Ossende Afana : le martyr camerounais qui attend sa tombe

60 ans après son exécution, le premier docteur en économie d’Afrique noire reste sans sépulture officielle. Un vide qui hante l’histoire du Cameroun.

Ossende Afana : le martyr camerounais qui attend sa tombe

Yaoundé, Cameroun – Il y a soixante ans, le 15 mars 1966, s'éteignait l'une des lumières les plus brillantes du nationalisme camerounais. À Moloundou, dans l'Est du pays, Castor Ossende Afana était capturé, exécuté puis décapité. Aujourd’hui, alors que son nom résonne de nouveau dans les conférences et les hommages, une réalité brutale persiste : l’homme n’a toujours pas de sépulture officielle. Sa mémoire, comme son corps, semble restée en suspens.

Un géant intellectuel au service de la liberté

Né en 1930 à Ngoksa, dans la Lékié, Ossende Afana a marqué l’histoire par sa précocité intellectuelle. Formé dans les séminaires catholiques, dont il sera exclu pour son insoumission face aux abus coloniaux, il devient en 1958 le tout premier Africain subsaharien à obtenir un doctorat d'État en sciences économiques.

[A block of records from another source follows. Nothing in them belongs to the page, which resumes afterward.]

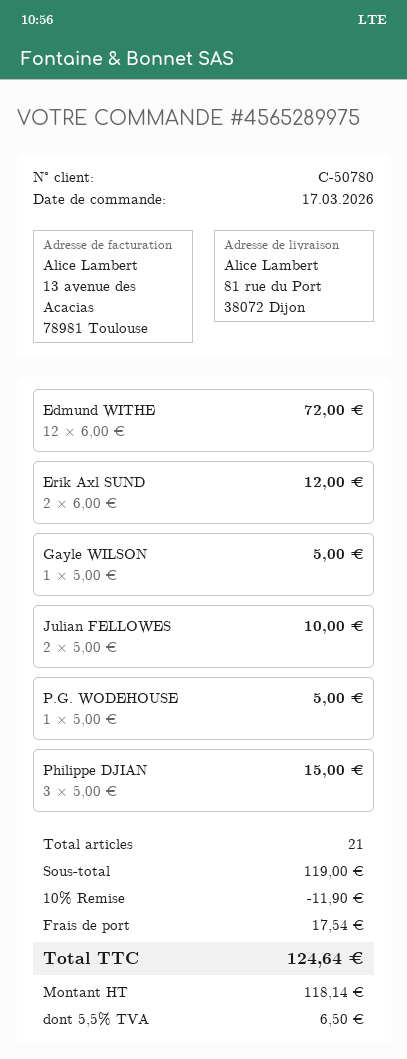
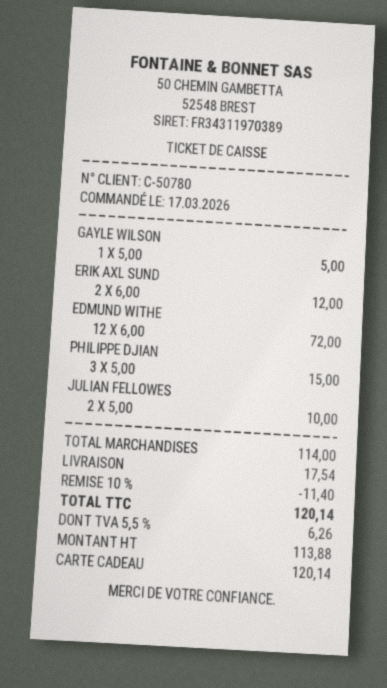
P.G. WODEHOUSE: 1 x 5.00 = 5.00 -> none
subtotal: 119.00 -> 114.00
discount: 10% = 11.90 -> 10% = 11.40
net: 118.14 -> 113.88
tax: 5.5% = 6.50 -> 5.5% = 6.26
total: 124.64 -> 120.14

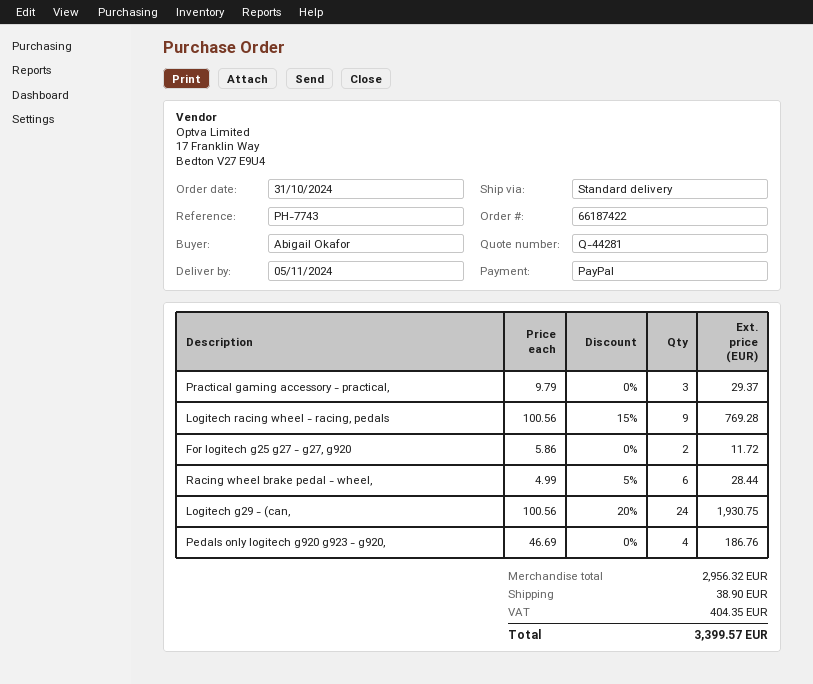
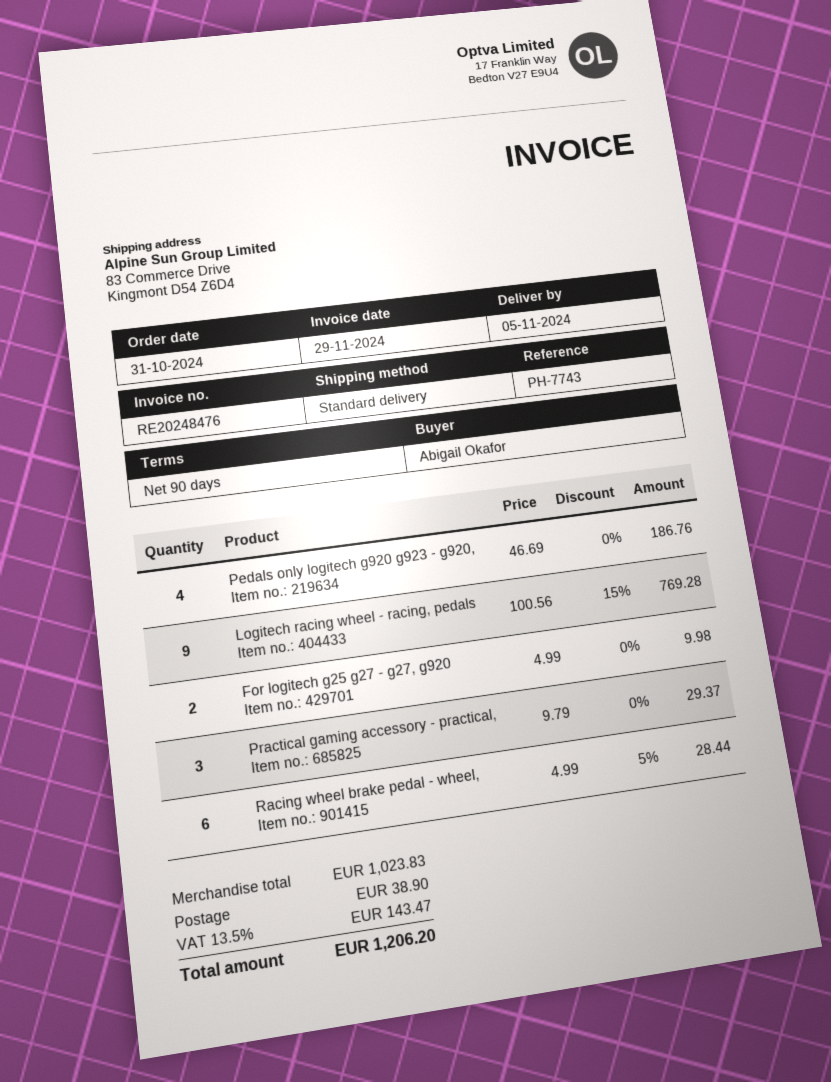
For logitech g25 g27 - g27, g920: 2 x 5.86 = 11.72 -> 2 x 4.99 = 9.98
Logitech g29 - (can,: 24 x 100.56 - 20% = 1930.75 -> none
subtotal: 2956.32 -> 1023.83
tax: 404.35 -> 143.47
total: 3399.57 -> 1206.20

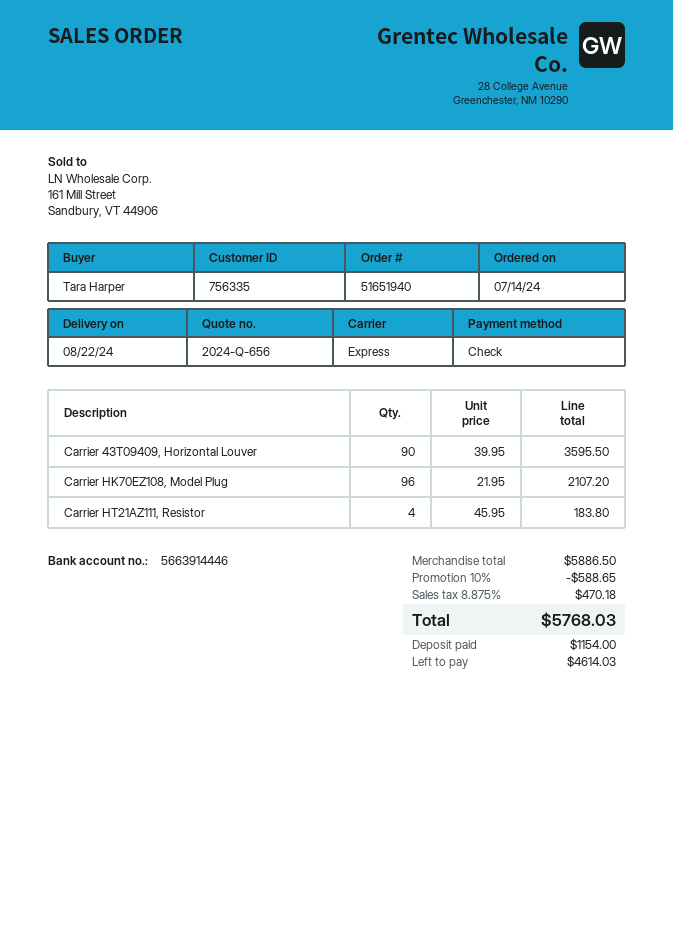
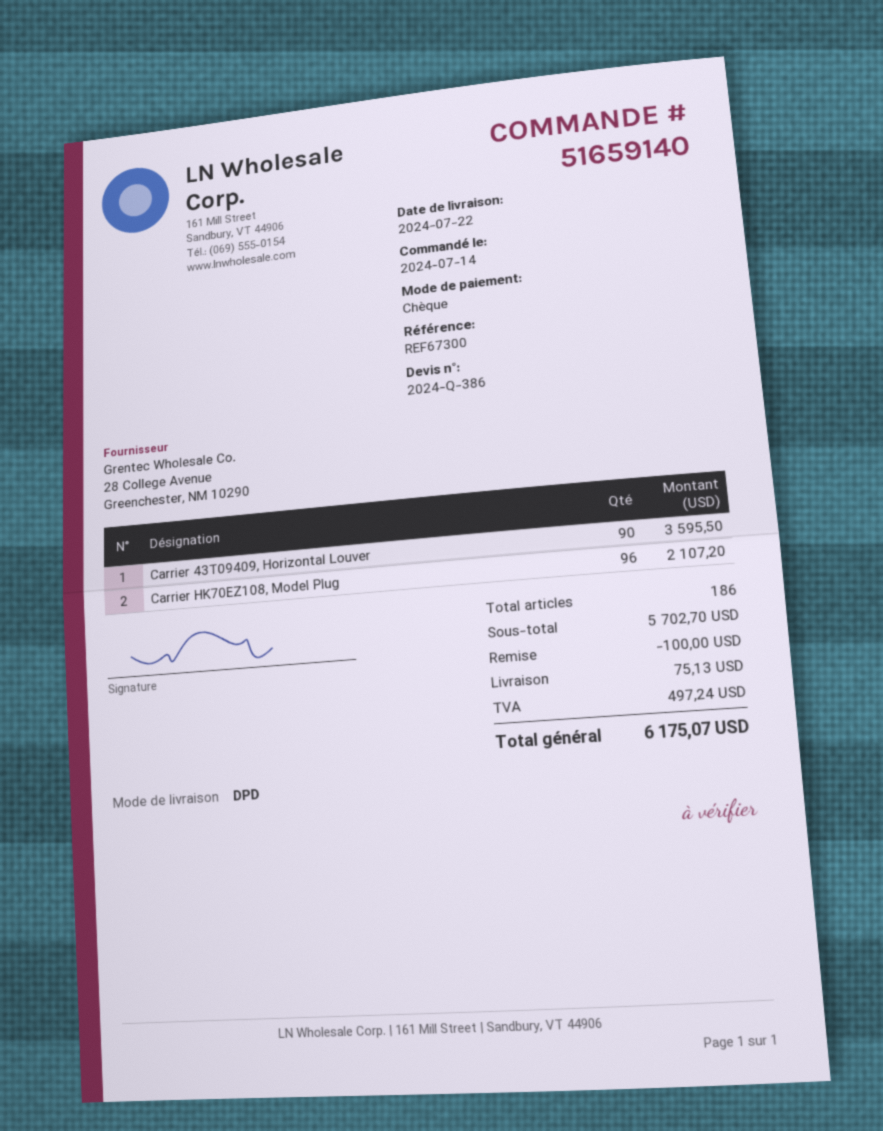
quote number: 2024-Q-656 -> 2024-Q-386
order number: 51651940 -> 51659140
delivery date: 2024-08-22 -> 2024-07-22
shipping method: express -> DPD
Carrier HT21AZ111, Resistor: 4 for 183.80 -> none
subtotal: 5886.50 -> 5702.70
discount: 588.65 -> 100.00
shipping: none -> 75.13
tax: 470.18 -> 497.24
total: 5768.03 -> 6175.07

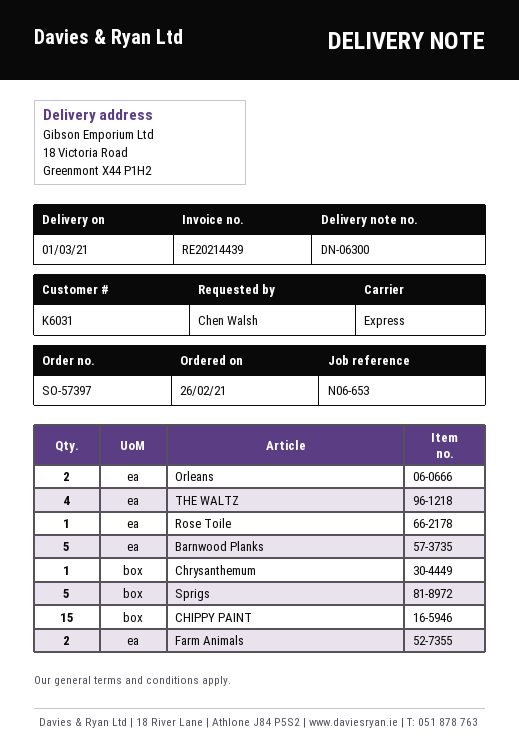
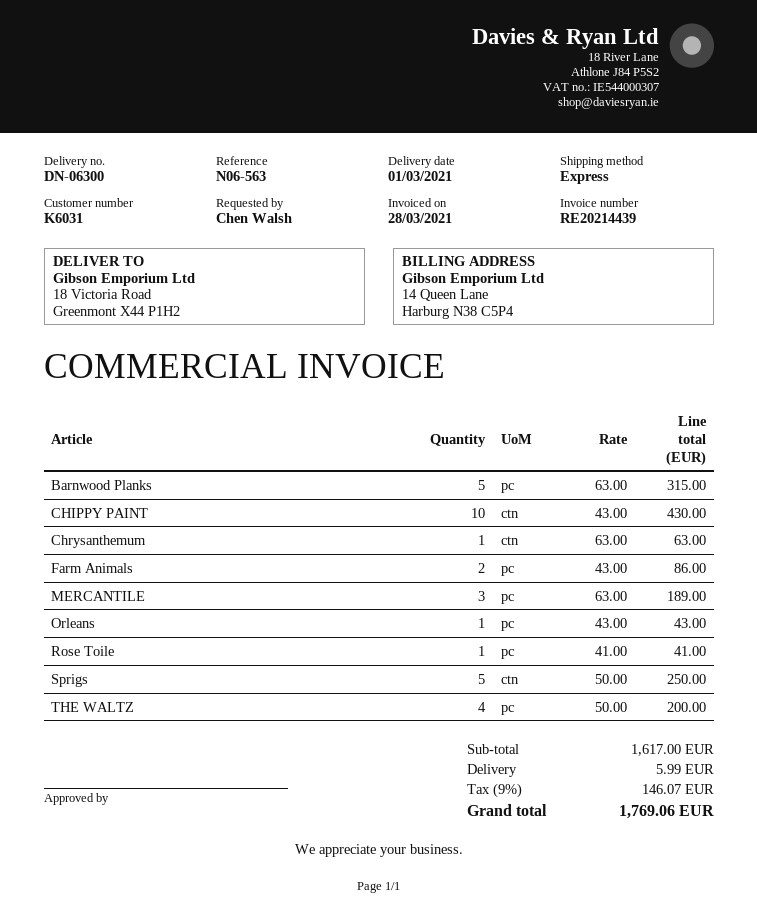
reference: N06-653 -> N06-563
Orleans: 2 -> 1
CHIPPY PAINT: 15 -> 10
MERCANTILE: none -> 3

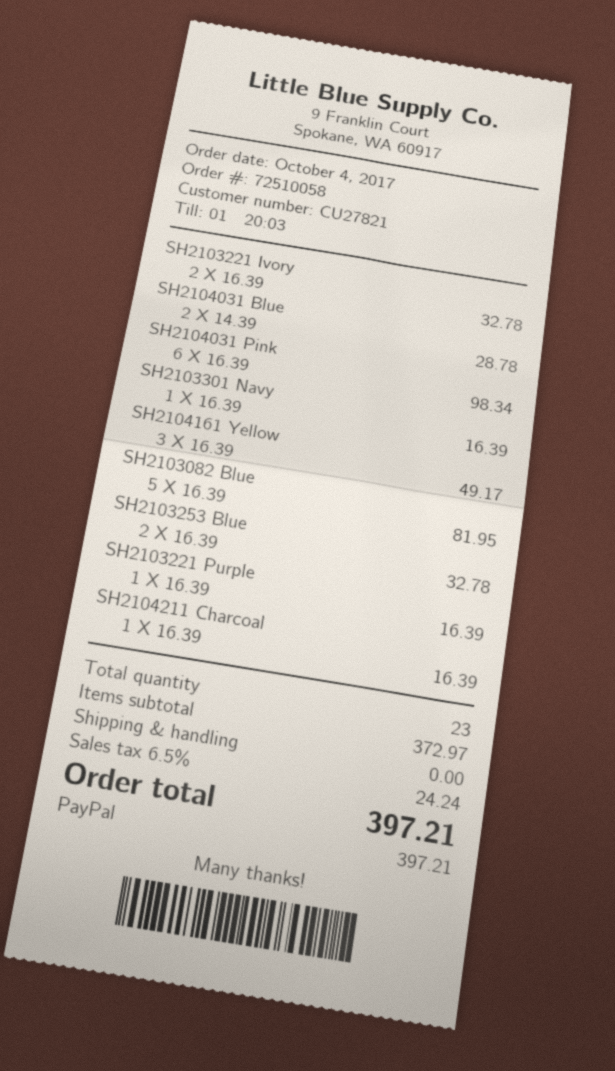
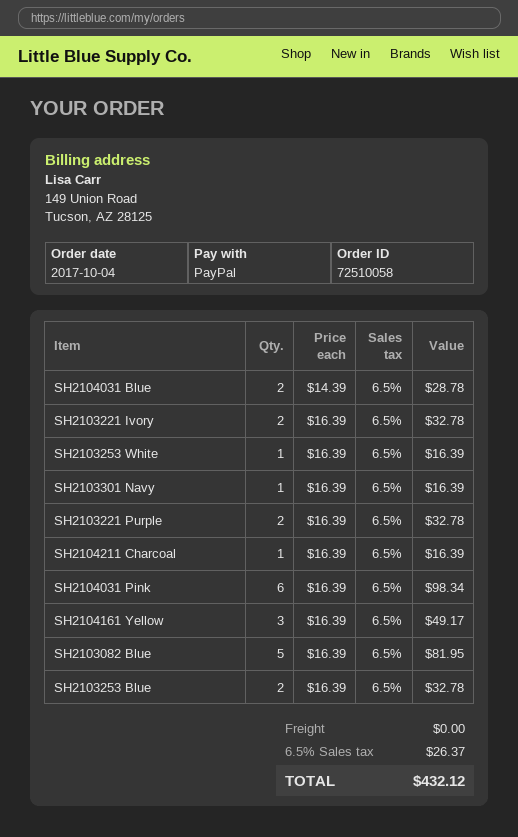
SH2103221 Purple: 1 x 16.39 = 16.39 -> 2 x 16.39 = 32.78
SH2103253 White: none -> 1 x 16.39 = 16.39
tax: 6.5% = 24.24 -> 6.5% = 26.37
total: 397.21 -> 432.12

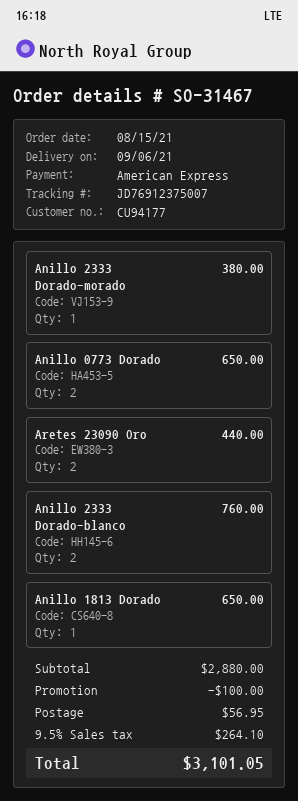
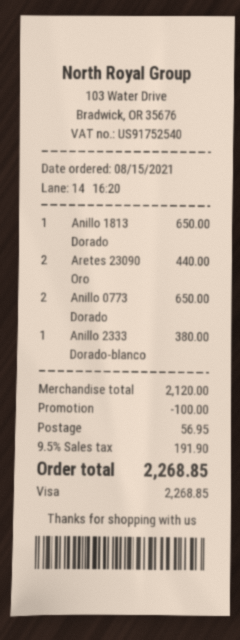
payment method: American Express -> Visa
Anillo 2333 Dorado-morado: 1 for 380.00 -> none
Anillo 2333 Dorado-blanco: 2 for 760.00 -> 1 for 380.00
subtotal: 2880.00 -> 2120.00
tax: 9.5% = 264.10 -> 9.5% = 191.90
total: 3101.05 -> 2268.85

Mais pour cet esprit brillant, la science n’avait de sens que si elle servait l’émancipation. Militant acharné de l'Union des Populations du Cameroun (UPC), il rejoint les rangs de ceux qui, aux côtés de Ruben Um Nyobé et Ernest Ouandié, refusaient une indépendance de façade.

Le sacrifice de Moloundou

Contraint à l'exil, il voyage à travers les réseaux panafricains, de l'Égypte de Nasser aux maquis révolutionnaires. C'est son retour sur le terrain, dans la forêt de l'Est, qui scellera son destin. En tentant d'organiser une résistance populaire et d'éveiller les consciences paysannes, il devient la cible prioritaire du régime d'Ahmadou Ahidjo.

Sa fin fut d’une violence inouïe. Après son exécution, sa tête fut transportée à Yaoundé pour prouver sa mort au pouvoir central. Depuis ce jour tragique de 1966, la trace de ses restes s'est perdue dans les méandres de l'oubli administratif et de la répression historique.

2024-2026 : Le temps de la réhabilitation ?

Soixante ans plus tard, le silence devient insupportable pour ses descendants et les gardiens de la mémoire. En 2024, ses fils ont officiellement déposé une demande de réhabilitation. À Yaoundé et dans sa terre natale de Ngoksa, la mobilisation grandit. Pour les historiens et les militants, il ne s'agit pas seulement de rendre hommage à un homme, mais de refermer une plaie béante de l'histoire nationale.

« On ne construit pas une nation sur des tombes anonymes », s'insurgent les voix qui réclament justice. La question de sa sépulture dépasse désormais le cadre familial : elle interroge la capacité du Cameroun à réconcilier son présent avec les zones d'ombre de son passé colonial et postcolonial.

En attendant un geste fort des autorités, Ossende Afana demeure ce "fantôme" illustre, un intellectuel de génie dont le seul tort fut de rêver d'un Cameroun souverain, et dont la dépouille attend toujours, avec une dignité silencieuse, de retrouver la terre pour laquelle il a tout sacrifié.